WORK ORDER -
Your job with the data below: print everything from the line that holds "925 Sterling Silver" down to the line that holds "total: 18475.18 -> 19598.38", ends included, exactly, and nothing else.

RECORDS FOR PROCESSING -

*** Begin section ***

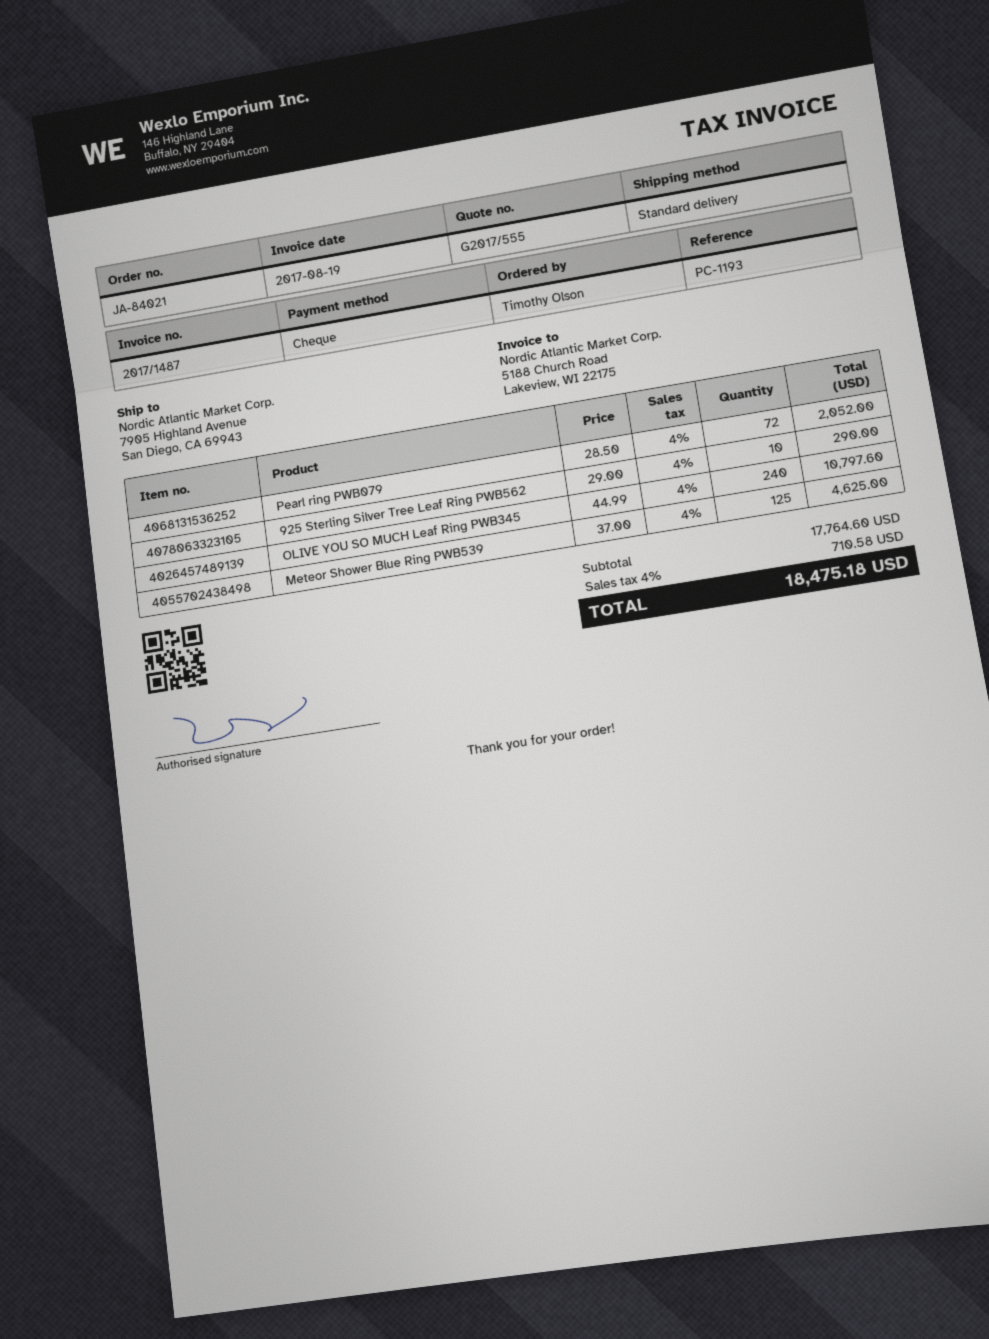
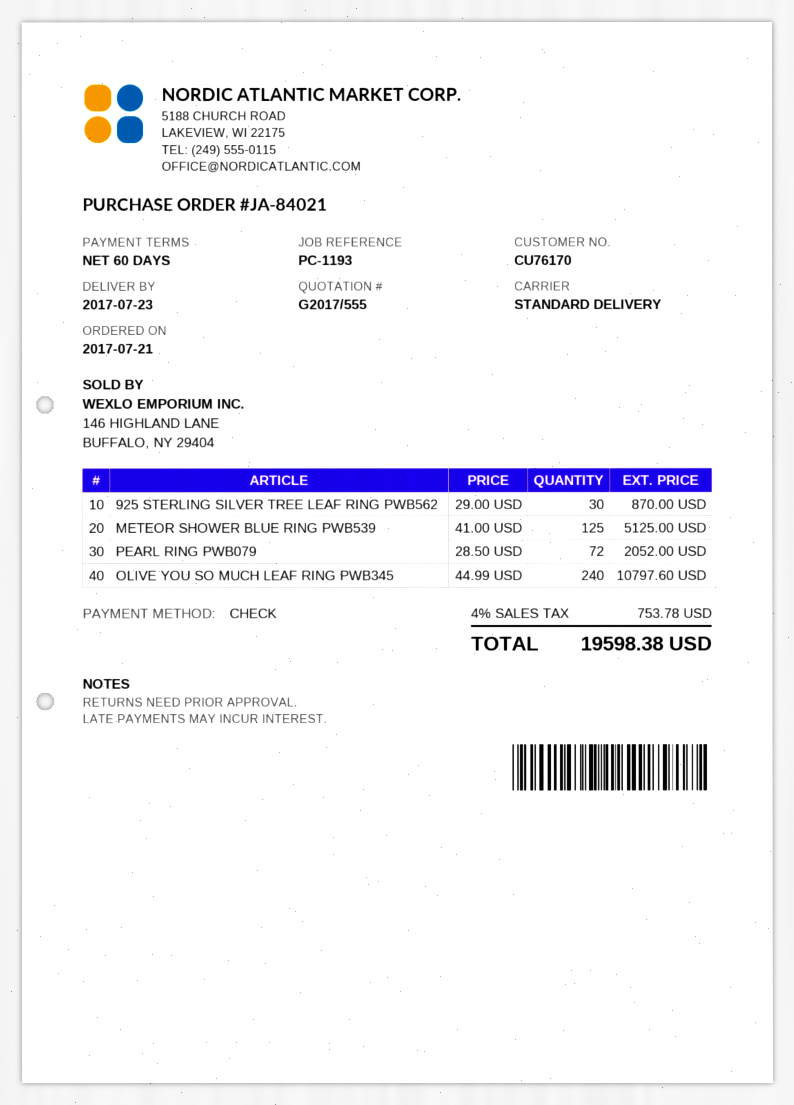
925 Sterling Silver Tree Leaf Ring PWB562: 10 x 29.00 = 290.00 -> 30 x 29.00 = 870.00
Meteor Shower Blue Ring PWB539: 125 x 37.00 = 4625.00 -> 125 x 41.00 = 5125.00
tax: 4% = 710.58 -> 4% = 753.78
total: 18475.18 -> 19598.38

*** End section ***
*** Begin section ***

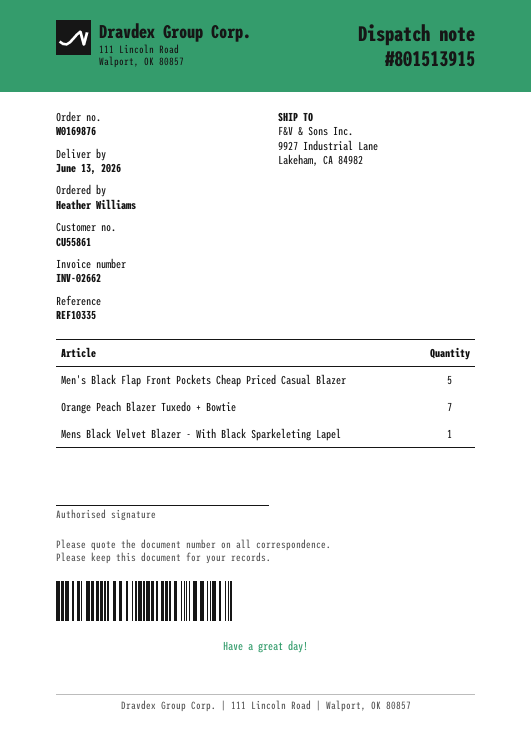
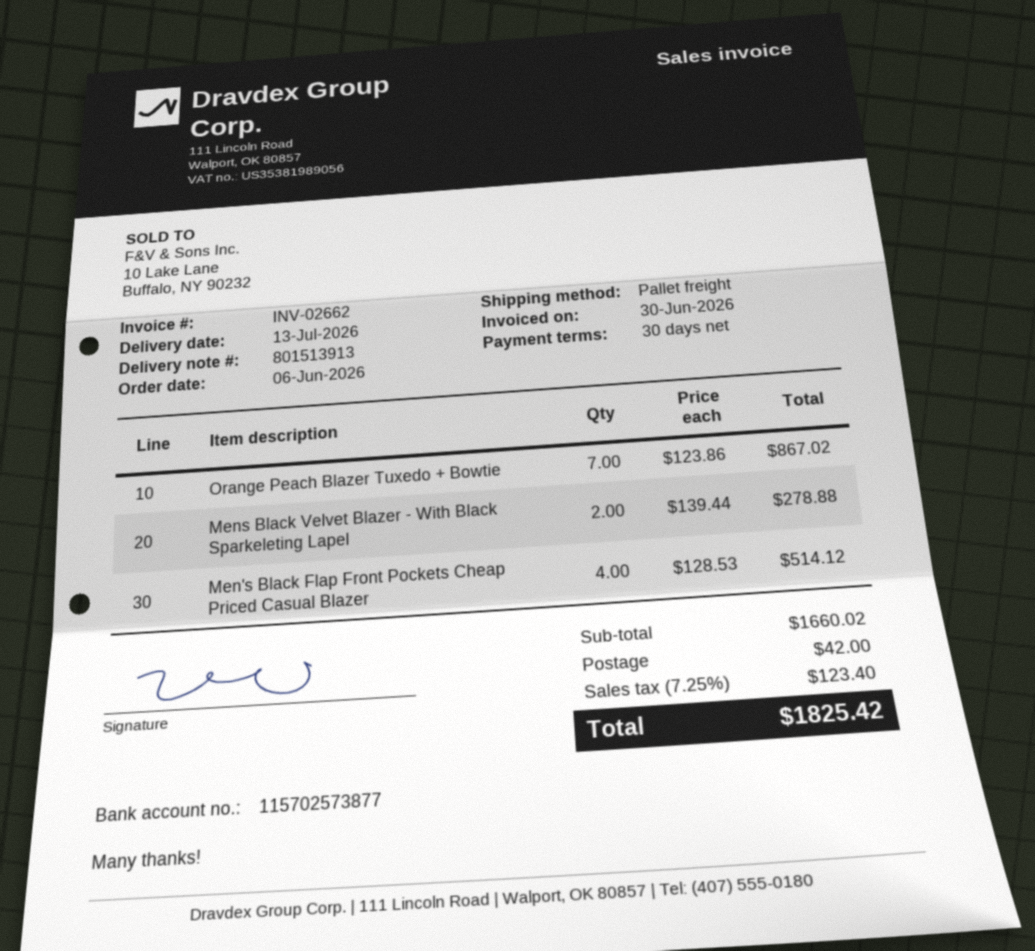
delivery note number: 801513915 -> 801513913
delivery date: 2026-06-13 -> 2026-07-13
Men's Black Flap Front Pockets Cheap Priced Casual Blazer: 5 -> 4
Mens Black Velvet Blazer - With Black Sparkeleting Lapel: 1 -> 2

*** End section ***

REPLY -
925 Sterling Silver Tree Leaf Ring PWB562: 10 x 29.00 = 290.00 -> 30 x 29.00 = 870.00
Meteor Shower Blue Ring PWB539: 125 x 37.00 = 4625.00 -> 125 x 41.00 = 5125.00
tax: 4% = 710.58 -> 4% = 753.78
total: 18475.18 -> 19598.38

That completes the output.